- **Given information**:
******

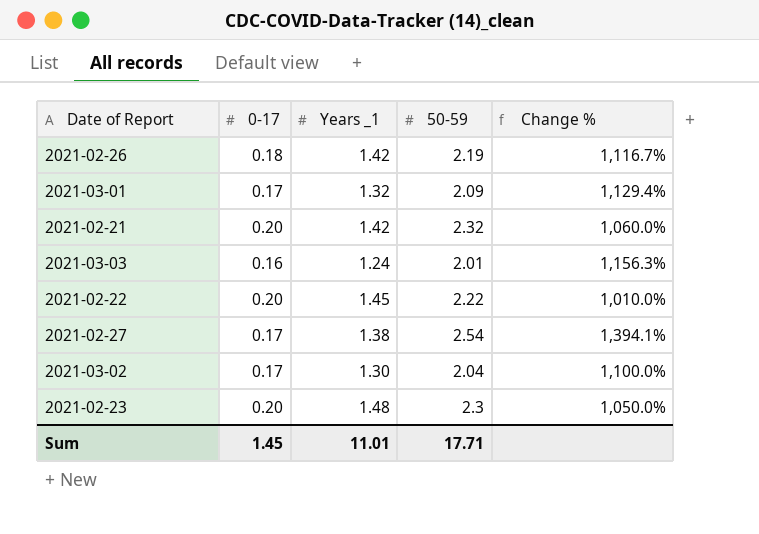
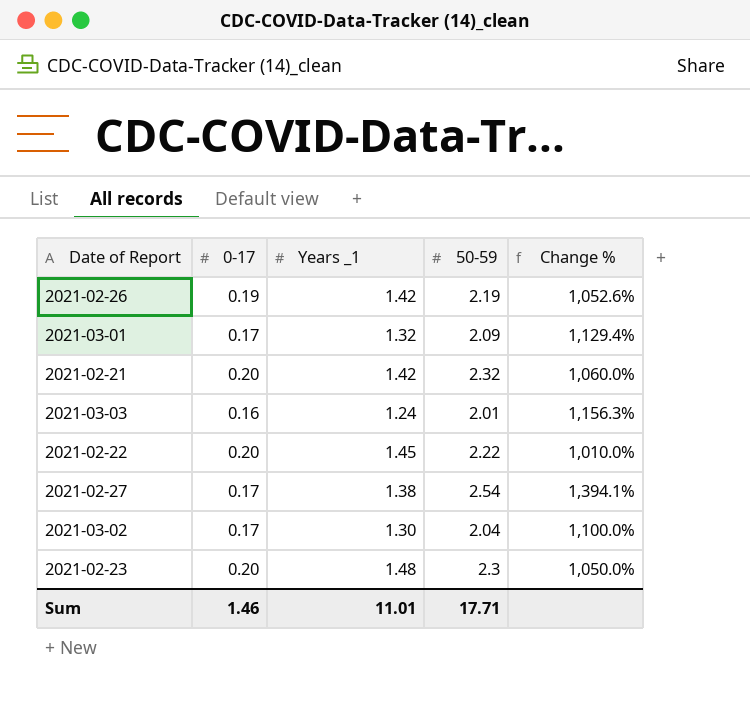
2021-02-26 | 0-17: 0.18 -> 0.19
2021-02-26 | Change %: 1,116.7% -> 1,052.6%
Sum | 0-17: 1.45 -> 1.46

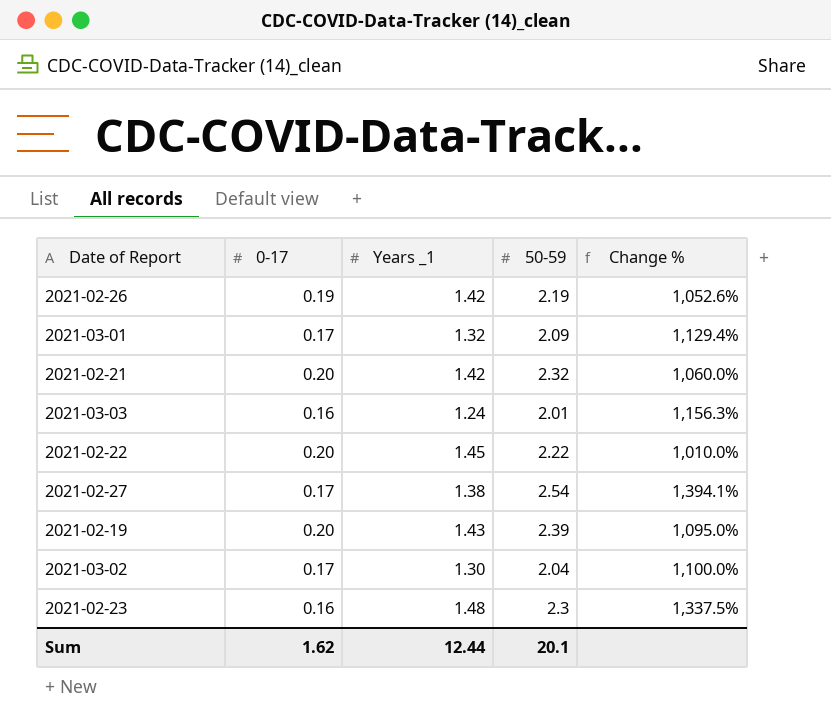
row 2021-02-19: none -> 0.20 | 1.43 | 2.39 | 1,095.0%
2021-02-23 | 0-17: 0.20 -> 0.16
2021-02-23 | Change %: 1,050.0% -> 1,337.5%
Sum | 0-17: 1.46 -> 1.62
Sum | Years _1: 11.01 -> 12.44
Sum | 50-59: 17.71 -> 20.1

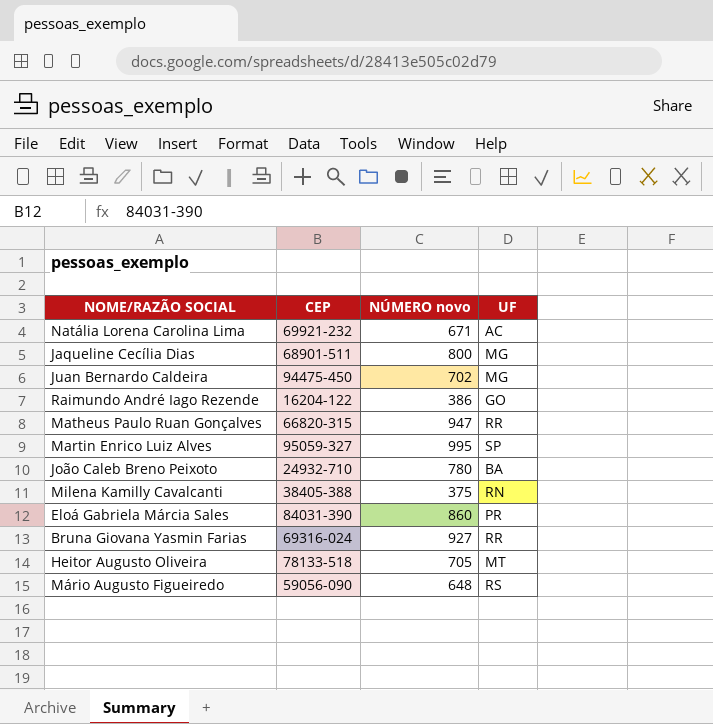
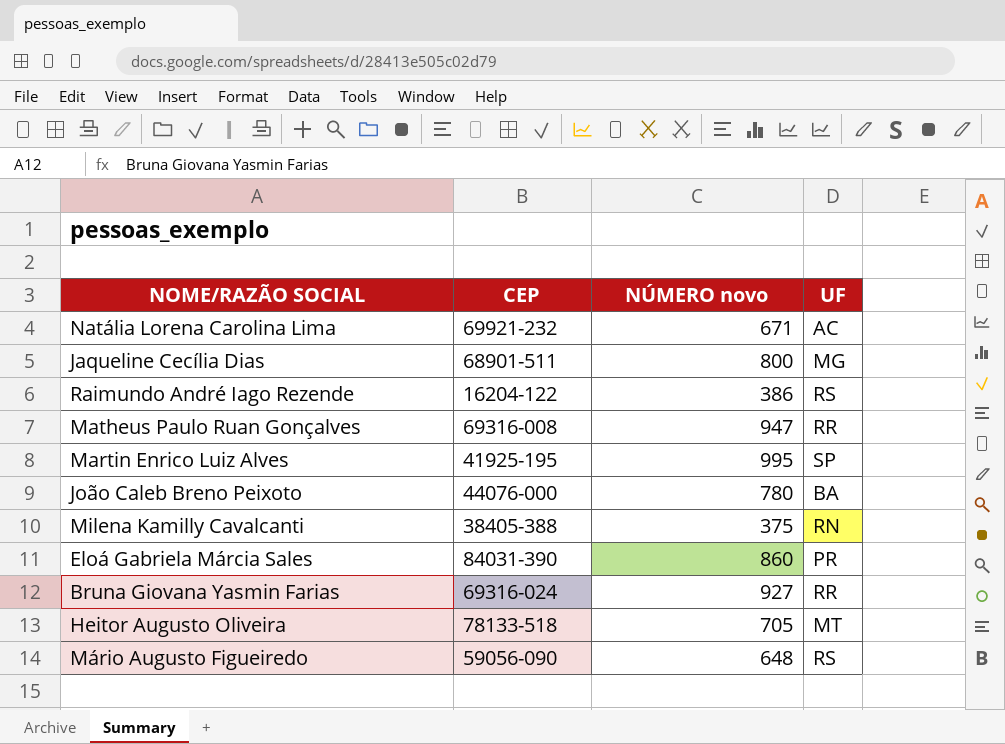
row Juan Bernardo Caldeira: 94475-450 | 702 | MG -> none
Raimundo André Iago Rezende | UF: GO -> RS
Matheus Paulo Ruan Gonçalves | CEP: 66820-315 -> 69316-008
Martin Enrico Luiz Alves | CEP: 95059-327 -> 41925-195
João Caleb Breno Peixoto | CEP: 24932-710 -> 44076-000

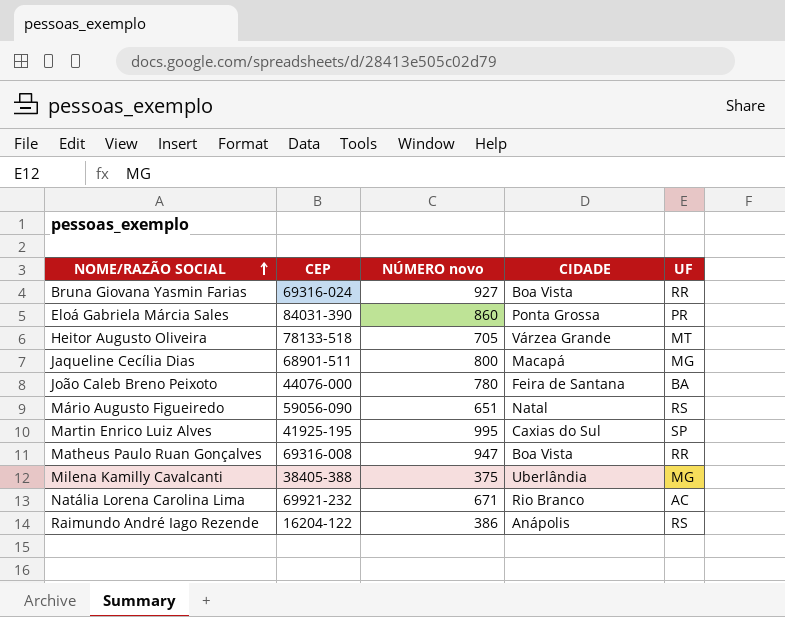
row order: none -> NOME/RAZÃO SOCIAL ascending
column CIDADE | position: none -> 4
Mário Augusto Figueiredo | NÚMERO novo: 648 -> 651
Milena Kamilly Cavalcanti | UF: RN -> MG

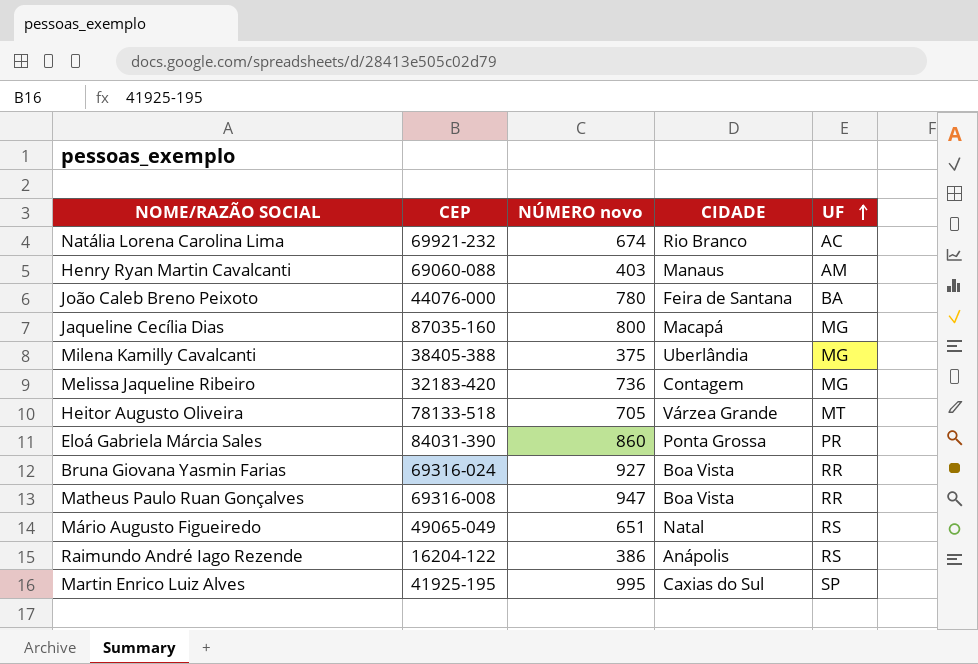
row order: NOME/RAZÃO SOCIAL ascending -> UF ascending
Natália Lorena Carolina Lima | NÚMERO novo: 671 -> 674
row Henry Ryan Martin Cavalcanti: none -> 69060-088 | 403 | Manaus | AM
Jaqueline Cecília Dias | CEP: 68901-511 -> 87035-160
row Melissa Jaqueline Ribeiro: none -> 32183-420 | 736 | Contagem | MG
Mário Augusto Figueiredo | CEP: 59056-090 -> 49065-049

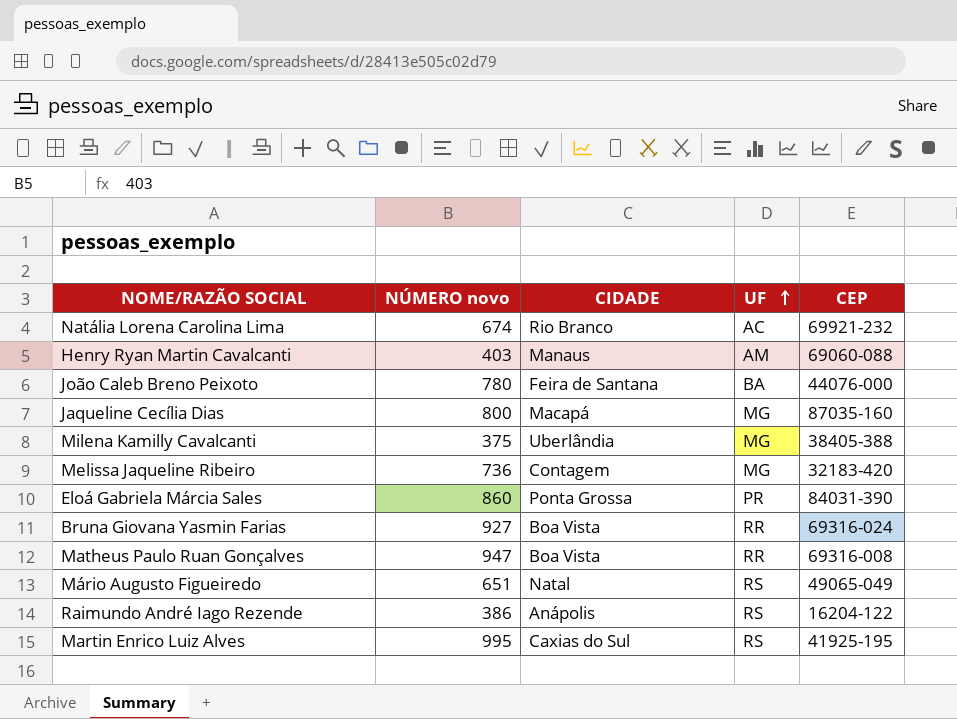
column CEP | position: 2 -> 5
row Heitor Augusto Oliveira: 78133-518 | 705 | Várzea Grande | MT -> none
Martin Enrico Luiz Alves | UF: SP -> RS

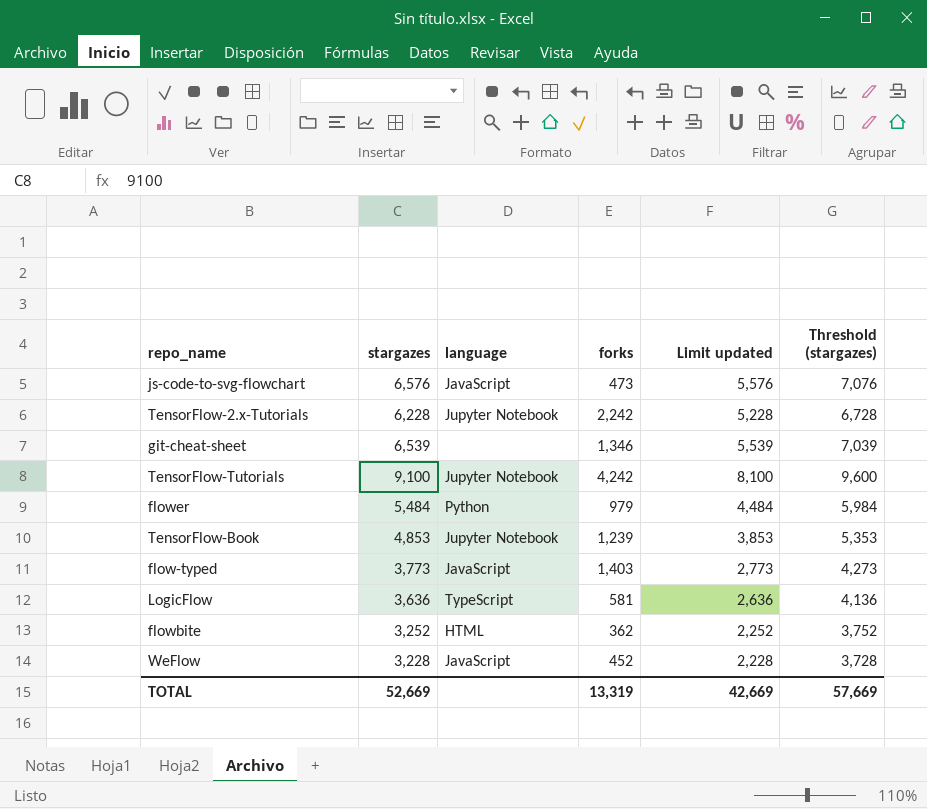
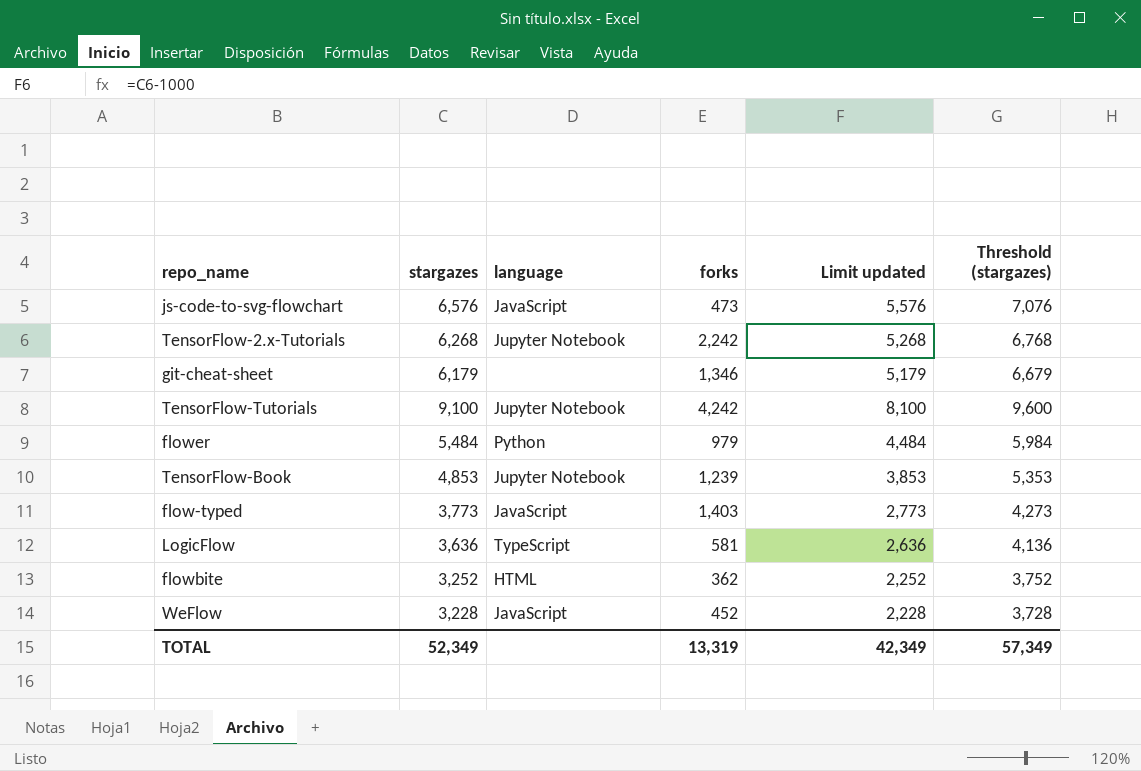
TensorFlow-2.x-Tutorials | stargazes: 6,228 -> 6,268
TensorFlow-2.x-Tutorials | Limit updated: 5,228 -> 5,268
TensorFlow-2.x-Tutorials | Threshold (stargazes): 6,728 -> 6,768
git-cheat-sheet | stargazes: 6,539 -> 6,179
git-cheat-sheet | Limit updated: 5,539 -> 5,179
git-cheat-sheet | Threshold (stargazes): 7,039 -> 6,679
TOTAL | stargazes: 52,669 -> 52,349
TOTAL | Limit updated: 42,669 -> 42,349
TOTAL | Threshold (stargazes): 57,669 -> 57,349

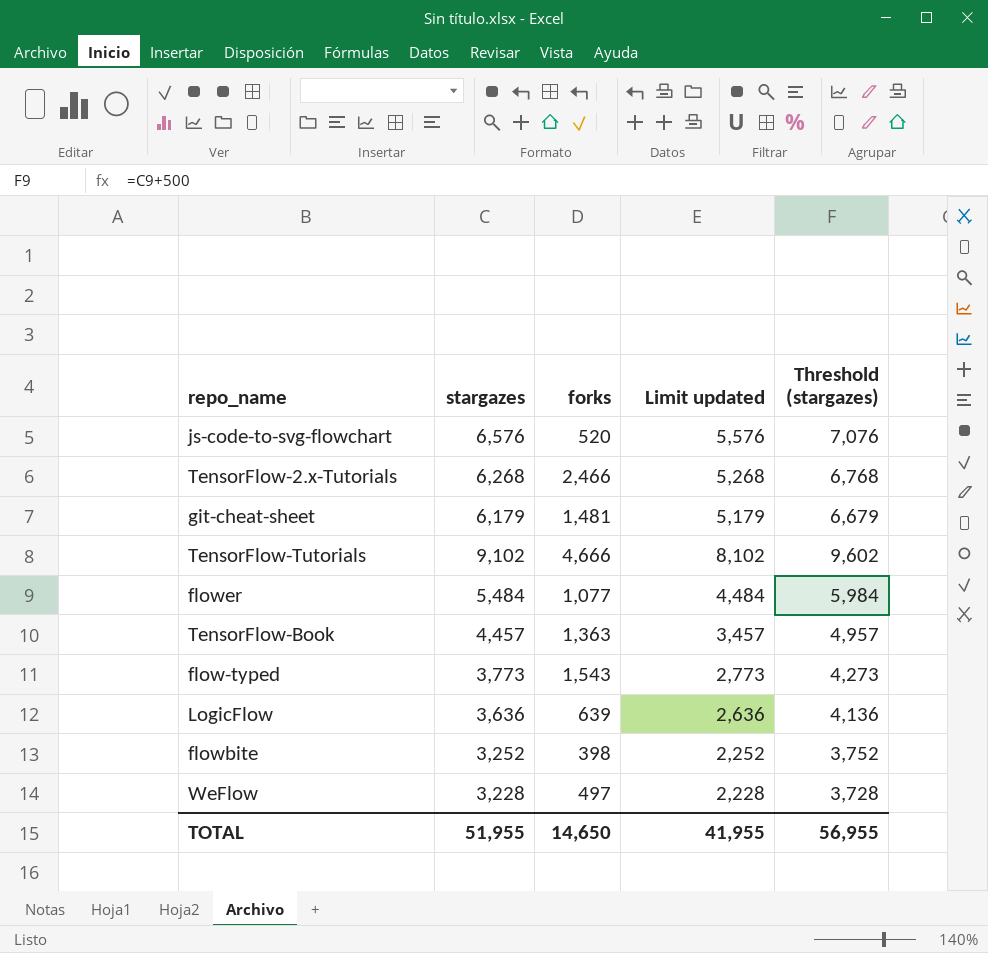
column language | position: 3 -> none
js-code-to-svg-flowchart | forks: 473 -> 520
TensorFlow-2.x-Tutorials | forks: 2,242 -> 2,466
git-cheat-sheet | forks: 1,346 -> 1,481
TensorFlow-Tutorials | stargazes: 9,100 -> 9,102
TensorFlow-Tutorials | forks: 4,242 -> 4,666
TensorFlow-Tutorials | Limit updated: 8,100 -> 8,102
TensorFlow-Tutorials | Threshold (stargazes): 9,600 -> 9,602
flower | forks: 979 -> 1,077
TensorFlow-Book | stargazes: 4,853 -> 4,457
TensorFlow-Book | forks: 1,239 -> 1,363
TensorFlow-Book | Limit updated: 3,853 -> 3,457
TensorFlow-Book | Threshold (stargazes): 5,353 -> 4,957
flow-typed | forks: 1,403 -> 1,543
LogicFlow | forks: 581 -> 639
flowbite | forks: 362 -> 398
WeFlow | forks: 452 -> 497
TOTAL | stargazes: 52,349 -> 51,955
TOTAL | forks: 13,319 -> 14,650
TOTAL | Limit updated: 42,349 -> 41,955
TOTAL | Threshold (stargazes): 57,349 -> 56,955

******

- **What you will do**:
Begin at the first line of the data above and repeat each line exactly, stopping after the line containing "Sum | Years _1: 11.01 -> 12.44". Omit the pictures.

- **Task solution**:
2021-02-26 | 0-17: 0.18 -> 0.19
2021-02-26 | Change %: 1,116.7% -> 1,052.6%
Sum | 0-17: 1.45 -> 1.46

row 2021-02-19: none -> 0.20 | 1.43 | 2.39 | 1,095.0%
2021-02-23 | 0-17: 0.20 -> 0.16
2021-02-23 | Change %: 1,050.0% -> 1,337.5%
Sum | 0-17: 1.46 -> 1.62
Sum | Years _1: 11.01 -> 12.44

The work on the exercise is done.